Itemized modification records:
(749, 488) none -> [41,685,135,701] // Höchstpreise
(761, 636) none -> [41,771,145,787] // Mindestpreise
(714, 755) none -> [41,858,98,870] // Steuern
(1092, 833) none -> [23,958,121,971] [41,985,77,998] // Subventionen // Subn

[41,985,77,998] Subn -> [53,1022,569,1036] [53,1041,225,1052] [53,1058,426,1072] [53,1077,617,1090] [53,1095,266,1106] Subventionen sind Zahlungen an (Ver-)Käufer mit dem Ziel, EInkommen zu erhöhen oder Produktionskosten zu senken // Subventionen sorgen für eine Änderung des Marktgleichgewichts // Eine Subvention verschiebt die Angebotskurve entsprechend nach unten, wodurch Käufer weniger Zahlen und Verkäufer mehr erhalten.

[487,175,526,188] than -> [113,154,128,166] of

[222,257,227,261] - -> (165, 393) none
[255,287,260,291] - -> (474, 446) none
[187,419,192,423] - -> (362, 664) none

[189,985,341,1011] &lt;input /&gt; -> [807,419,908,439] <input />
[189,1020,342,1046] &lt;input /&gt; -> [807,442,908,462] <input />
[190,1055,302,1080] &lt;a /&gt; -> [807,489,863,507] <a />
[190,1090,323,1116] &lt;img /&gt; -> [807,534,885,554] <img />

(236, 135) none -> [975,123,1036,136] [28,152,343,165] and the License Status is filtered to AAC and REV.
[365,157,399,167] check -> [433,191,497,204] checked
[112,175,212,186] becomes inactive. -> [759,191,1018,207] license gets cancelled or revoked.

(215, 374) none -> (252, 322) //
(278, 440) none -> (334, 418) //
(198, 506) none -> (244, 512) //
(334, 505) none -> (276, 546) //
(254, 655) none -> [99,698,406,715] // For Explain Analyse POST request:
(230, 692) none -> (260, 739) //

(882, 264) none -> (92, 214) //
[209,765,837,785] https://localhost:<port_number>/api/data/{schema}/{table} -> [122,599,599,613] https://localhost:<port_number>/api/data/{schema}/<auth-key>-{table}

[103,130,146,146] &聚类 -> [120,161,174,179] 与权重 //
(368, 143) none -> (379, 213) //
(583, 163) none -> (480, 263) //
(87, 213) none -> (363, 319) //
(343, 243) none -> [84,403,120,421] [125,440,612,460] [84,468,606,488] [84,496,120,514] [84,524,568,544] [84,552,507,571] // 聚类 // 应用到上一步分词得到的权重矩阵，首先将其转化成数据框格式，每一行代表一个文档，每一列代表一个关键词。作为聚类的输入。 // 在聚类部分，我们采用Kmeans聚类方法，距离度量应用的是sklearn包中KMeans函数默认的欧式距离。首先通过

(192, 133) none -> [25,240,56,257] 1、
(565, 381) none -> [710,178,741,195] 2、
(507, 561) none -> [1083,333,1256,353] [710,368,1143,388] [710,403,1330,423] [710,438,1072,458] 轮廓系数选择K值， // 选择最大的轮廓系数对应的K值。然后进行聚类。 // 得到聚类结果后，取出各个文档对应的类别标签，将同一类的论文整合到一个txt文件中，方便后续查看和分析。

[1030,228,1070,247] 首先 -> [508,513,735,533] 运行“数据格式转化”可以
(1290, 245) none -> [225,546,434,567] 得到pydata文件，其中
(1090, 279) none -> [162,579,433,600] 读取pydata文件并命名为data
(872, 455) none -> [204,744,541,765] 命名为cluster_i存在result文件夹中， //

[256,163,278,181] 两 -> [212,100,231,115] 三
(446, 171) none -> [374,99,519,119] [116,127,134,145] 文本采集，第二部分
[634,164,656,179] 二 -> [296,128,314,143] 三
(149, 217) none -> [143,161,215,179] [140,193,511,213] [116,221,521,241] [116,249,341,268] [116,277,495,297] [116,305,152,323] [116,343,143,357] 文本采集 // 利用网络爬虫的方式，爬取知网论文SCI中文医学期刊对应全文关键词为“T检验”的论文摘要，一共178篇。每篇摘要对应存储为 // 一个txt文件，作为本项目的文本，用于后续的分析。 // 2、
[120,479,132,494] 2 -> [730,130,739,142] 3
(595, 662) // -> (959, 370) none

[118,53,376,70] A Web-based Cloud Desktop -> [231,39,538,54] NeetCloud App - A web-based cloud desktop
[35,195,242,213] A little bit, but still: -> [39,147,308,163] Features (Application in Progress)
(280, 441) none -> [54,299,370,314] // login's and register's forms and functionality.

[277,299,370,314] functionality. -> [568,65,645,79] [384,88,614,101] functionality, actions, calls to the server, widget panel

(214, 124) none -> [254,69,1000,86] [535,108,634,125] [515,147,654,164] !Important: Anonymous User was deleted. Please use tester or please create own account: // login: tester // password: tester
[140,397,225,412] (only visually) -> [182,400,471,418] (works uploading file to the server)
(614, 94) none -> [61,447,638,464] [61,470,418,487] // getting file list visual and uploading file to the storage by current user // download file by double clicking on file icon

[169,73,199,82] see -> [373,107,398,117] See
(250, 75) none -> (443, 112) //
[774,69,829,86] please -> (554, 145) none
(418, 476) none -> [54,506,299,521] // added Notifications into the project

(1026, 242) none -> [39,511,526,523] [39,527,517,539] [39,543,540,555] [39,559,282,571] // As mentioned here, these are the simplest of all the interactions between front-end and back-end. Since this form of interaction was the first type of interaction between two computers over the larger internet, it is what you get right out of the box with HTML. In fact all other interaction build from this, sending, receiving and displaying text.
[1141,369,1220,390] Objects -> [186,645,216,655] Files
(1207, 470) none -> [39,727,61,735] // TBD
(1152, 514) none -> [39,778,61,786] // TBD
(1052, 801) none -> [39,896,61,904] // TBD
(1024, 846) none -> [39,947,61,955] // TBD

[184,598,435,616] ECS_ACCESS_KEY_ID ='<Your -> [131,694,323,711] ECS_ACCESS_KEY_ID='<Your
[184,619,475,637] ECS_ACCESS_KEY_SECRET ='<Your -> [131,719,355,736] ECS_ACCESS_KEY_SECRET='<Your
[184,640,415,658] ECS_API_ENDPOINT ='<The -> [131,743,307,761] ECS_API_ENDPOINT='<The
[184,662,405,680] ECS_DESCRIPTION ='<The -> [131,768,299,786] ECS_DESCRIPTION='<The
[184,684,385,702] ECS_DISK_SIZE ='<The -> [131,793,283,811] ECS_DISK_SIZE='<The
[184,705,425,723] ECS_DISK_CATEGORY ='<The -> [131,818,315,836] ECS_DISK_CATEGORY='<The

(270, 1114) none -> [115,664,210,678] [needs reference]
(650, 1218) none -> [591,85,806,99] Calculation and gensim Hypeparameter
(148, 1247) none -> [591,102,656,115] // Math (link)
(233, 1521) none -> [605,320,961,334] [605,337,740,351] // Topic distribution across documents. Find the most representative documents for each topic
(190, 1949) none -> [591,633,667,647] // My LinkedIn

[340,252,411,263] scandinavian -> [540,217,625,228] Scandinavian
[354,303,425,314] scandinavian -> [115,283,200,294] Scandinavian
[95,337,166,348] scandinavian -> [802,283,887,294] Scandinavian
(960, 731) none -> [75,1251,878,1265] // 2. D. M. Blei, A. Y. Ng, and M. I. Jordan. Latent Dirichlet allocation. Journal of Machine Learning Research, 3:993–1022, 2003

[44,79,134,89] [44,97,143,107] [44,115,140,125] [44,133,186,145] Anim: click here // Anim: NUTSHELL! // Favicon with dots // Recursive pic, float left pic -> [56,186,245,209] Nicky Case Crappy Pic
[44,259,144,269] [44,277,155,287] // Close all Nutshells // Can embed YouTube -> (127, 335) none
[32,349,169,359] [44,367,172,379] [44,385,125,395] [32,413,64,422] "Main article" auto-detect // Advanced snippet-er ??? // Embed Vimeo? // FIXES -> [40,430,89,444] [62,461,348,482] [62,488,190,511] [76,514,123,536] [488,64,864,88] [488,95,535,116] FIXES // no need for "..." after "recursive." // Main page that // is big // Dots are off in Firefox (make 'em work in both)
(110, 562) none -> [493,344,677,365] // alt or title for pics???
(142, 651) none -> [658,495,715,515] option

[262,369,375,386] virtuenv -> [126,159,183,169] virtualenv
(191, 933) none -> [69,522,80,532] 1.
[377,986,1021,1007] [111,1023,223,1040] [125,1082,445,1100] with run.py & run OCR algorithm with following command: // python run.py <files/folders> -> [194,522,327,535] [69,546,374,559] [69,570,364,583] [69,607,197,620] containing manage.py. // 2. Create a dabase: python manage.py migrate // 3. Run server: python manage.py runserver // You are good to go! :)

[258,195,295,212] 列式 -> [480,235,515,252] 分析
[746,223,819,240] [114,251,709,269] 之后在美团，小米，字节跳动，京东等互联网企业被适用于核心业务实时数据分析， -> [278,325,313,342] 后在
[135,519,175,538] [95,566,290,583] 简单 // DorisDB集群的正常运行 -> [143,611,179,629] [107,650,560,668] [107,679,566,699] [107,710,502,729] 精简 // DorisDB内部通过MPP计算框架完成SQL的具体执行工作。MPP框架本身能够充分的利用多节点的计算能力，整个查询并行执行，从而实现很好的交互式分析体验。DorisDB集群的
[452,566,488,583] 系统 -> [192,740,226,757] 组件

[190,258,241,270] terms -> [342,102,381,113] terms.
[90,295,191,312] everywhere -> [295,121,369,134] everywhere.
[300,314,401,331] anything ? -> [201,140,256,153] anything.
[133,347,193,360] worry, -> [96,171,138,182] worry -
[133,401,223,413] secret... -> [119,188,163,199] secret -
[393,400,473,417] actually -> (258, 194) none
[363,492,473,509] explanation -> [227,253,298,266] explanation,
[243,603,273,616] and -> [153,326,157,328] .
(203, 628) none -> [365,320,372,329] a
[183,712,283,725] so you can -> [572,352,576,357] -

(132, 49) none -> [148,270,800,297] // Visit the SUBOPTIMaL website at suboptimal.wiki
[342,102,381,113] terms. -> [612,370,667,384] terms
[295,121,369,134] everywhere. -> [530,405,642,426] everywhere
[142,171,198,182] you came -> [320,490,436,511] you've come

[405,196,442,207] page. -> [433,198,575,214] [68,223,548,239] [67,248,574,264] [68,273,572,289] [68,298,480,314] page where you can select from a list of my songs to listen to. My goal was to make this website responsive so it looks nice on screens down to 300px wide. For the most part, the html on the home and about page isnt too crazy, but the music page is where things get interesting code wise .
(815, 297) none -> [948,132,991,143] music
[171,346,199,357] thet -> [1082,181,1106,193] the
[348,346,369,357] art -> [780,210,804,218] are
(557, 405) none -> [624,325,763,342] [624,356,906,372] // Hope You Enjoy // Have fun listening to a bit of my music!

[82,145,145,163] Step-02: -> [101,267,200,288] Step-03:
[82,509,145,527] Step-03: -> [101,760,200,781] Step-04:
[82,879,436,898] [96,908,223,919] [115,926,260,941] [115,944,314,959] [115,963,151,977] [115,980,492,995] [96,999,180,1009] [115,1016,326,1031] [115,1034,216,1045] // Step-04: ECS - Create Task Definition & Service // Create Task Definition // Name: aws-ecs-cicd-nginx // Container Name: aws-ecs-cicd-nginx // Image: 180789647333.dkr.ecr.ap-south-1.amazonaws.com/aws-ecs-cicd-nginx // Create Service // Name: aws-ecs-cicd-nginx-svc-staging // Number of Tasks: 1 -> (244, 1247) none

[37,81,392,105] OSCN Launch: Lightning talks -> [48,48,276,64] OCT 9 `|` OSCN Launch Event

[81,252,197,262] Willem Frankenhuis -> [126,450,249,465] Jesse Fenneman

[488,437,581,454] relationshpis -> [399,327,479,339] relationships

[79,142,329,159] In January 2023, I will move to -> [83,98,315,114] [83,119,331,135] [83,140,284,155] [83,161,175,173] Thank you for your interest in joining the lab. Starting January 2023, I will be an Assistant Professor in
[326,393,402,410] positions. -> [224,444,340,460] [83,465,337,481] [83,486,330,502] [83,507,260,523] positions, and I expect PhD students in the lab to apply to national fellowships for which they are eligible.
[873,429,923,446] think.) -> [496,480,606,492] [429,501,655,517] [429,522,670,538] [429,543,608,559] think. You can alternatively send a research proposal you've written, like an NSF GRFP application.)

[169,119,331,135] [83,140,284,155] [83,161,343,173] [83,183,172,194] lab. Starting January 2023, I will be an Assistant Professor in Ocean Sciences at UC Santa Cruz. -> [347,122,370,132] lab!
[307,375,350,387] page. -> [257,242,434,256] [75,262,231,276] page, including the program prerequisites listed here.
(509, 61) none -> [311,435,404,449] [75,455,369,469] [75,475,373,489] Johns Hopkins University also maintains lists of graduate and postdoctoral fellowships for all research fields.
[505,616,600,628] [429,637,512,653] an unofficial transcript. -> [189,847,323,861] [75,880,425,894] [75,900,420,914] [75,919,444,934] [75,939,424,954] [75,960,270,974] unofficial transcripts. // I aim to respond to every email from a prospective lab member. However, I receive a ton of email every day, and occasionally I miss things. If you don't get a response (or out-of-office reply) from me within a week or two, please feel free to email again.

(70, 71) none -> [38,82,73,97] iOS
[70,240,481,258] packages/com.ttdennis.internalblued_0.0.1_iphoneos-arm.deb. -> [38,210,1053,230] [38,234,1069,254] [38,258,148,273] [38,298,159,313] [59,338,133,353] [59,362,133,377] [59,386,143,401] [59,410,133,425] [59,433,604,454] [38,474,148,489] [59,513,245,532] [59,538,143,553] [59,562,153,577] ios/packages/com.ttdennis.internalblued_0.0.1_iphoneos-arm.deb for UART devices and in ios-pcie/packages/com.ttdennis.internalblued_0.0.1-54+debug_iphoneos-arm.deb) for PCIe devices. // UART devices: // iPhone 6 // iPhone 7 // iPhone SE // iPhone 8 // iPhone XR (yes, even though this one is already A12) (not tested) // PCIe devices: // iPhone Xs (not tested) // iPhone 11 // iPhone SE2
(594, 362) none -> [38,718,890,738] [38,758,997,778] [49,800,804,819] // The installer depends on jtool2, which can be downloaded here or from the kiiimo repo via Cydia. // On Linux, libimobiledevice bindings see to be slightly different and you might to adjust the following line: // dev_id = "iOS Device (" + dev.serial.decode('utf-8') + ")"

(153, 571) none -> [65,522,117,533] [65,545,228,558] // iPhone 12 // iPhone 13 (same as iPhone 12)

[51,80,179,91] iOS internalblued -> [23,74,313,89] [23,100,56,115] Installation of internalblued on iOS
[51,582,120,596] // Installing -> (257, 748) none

* [What you have to do]: Note down each line above where the word "most" occurs.

* [Output for this task]:
(233, 1521) none -> [605,320,961,334] [605,337,740,351] // Topic distribution across documents. Find the most representative documents for each topic
[405,196,442,207] page. -> [433,198,575,214] [68,223,548,239] [67,248,574,264] [68,273,572,289] [68,298,480,314] page where you can select from a list of my songs to listen to. My goal was to make this website responsive so it looks nice on screens down to 300px wide. For the most part, the html on the home and about page isnt too crazy, but the music page is where things get interesting code wise .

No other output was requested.